Les concerts sont stupéfiants d'inventivité, il fourmille d'idées,
et flirte avec la musique arabe, ainsi qu'avec le Free-Jazz. Il
décède brutalement à l'âge de quarante ans en 1967, et laisse
orphelin non seulement le monde du Jazz, mais aussi toute une
nouvelle génération de musiciens Rock qui s'inspirent de sa
musique, dont le flamboyant et aventureux groupe Soft Machine.
Le
leader disparu, on ne pariait pas cher de la peau de ses musiciens.
On leur espérait retrouver un nouveau prodige à servir.La vie
post-génie est souvent compliquée. Regardez Noël Redding et Mitch
Mitchell, la section rythmique de Jimi Hendrix. Après la mort du
guitariste, on ne peut pas dire que les deux ont brillé, c'est
l'éclipse totale. Bien sûr, les anciens accompagnateurs de Miles
Davis s'en sont souvent très bien sortis : Tony Williams, Wayne
Shorter, John MacLaughlin, Herbie Hancock…. Mais tous étaient des
compositeurs qui s'étaient imposés à un Miles Davis perdu mais
enthousiaste à l'idée d'être accompagnés par de tels musiciens.

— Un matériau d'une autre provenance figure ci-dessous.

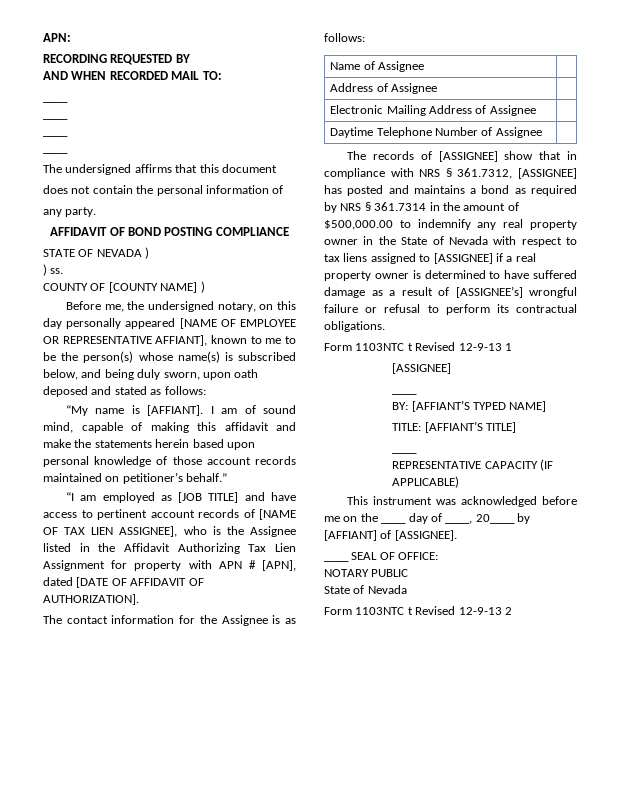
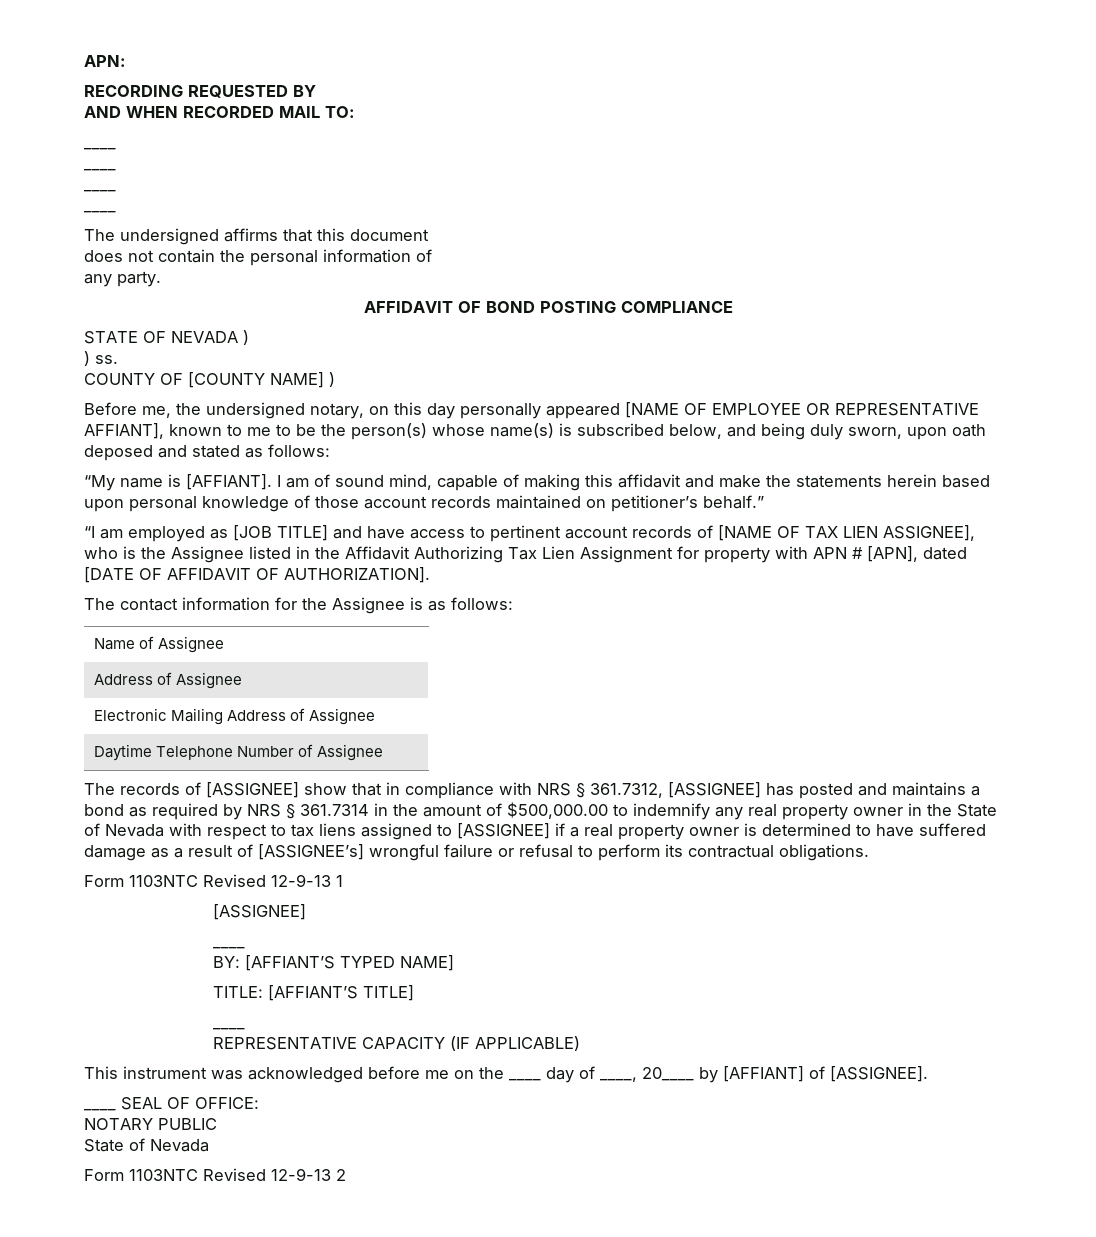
- Form 1103NTC t Revised 12-9-13 1
+ Form 1103NTC Revised 12-9-13 1
- Form 1103NTC t Revised 12-9-13 2
+ Form 1103NTC Revised 12-9-13 2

Il leur laissa le champ libre, tout en conservant la maîtrise des
sessions et des concerts. Pour Coltrane, Tyner, Garrisson et Jones
n'étaient finalement que les brillants sidemen d'un génie. Aussi
efficace soit leur contribution, ils n'étaient pas les compositeurs.
En
1979, McCoy Tyner est devenu un pianiste de Jazz respecté pour
lui-même. C'est que l'homme vient d'aligner depuis 1967 une série
d'albums impeccables, à la fois totalement personnels et possédés
par ce frisson de liberté musicale que lui insuffla Coltrane. Plus
fort encore, Tyner va réunir son ancien groupe : Tyner,
Garrisson, Jones, soit le Quartet moins le maître, et va publier un
disque sublime du nom de Trident en 1975 sous forme de trio
piano-basse-batterie. Et l'on comprend dès lors que Coltrane était
secondé par bien plus qu'un merveilleux trio d'accompagnateurs
surdoués : il était porté par trois compositeurs suffisamment
humbles pour se mettre au service d'un musicien inspiré.
En
1979, le Jazz est une musique d'ancêtres. Ce sont succédés le Rock
anglais du milieu des années 60, le Hard-Rock, le Progressif, le
Jazz-Rock, puis le Punk. Le Heavy-Metal refait des siennes, et le
Jazz, comme le Blues, est une musique de vieux noirs boudinés
provoquant l'enthousiasme de blancs bedonnants la quarantaine bien
passée.
Herbie
Hancock a reformé le quintet des années 1965-1968 moins Miles Davis
pour rester connecté à la scène Jazz alors que Davis nage toujours
dans la cocaïne dans un appartement new-yorkais. Le Jazz flirte avec
le disco. De tristes ersatz blanchâtres comme Brand X avec Phil
Collins poussent le Jazz dans les tréfonds de l'écoeurement. Le
Jazz devient une musique de clubs sélectes et de festivals en
costumes blancs : Jazz In Marciac, Jazz In Vienne…. Ray
Charles vient couiner « Georgia » devant un parterre de
bedonnants avec sa veste à paillettes. Et puis McCoy Tyner publie en
1979 deux disques, dont le superbe Horizon enregistré les 24
et 25 avril 1979.
L'âme
de McCoy Tyner brille une fois encore comme un phare dans la nuit.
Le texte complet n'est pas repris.